Canadian MPs are voting for the first time this week using an app on their phone or tablet. The new system has security that certifies the identity of the voter, and there are solutions in case of technical difficulties.
After the app has been tested, members of the House of Commons who are not in the room vote with their smartphones or tablets on Monday. A notification about the upcoming voting appears on the screen - with the name of a bill or motion, the parliamentarian must log in in a multi-stage verification process. He then indicates how he votes - for, against or abstains, and then has to take a photo of himself, which is then verified by a system that recognizes the identity of the voter. There are ten minutes to vote using the app, MPs voting through the app see the timer.
There are also additional fallback solutions: if the identity of the voter cannot be certified, the system indicates that an explanation is required. If a parliamentarian has problems, he can indicate on the Zoom that a problem arises and then casts his vote, just like in previous months, being visible on the screen.
As reported by the Canadian media, those responsible for the technical side of the new voting system ensured that there are many layers of security that are to prevent the breaking of the voting process or forgery by unauthorized persons. Parliamentary specialists worked on the security features together with Canadian intelligence experts.
Interested voters can watch the new voting process during the broadcast of parliamentary deliberations on CPAC TV, as well as on the CPAC website and the House of Commons website.
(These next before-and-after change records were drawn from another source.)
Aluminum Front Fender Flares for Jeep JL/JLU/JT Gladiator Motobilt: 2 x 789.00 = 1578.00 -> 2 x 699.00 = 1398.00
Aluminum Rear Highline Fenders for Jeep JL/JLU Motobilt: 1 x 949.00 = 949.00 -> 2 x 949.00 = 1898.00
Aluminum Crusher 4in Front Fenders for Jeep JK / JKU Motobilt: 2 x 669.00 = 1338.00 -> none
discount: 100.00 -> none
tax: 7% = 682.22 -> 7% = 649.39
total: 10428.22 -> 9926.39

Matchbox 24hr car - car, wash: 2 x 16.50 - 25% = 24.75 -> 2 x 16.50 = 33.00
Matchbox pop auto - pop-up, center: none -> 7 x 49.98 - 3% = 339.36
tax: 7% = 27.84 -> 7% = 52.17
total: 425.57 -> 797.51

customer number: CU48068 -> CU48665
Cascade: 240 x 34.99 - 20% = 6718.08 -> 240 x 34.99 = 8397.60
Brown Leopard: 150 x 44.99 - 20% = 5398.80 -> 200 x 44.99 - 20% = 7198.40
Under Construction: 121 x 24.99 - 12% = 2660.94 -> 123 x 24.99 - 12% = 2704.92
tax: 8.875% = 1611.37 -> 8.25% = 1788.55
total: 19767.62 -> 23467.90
From May last year the Canadian parliament operated in a hybrid form: some MPs, those close to Ottawa, were present in the room, some participated in the deliberations virtually. However, when voting, this system created problems and voting stretched for almost an hour - Canadian MPs say "yea" or "nay" when casting a vote. In voting with the use of the application, as it turned out in two Monday voting, the total time for voting by people present in the House of Commons and voting remotely, is reduced to 12-15 minutes.
All parties in parliament agreed to the new application, but when last year the idea of developing this form of voting emerged, the head of the Conservative parliamentary club Blake Richards compared the voting application to a dating application, he also raised objections to voting "in pajamas". However, Zoom's personal voting gave observers a lot of laughter. During the first such vote in September last year, some parliamentarians forgot to turn off the microphones, so there were people other than voters on the screen, you could hear the babbling of a baby in a crib standing at the desk of one of the parliamentarians, one of the parliamentarians was waving a dog in her lap, there were also a lot of technical problems.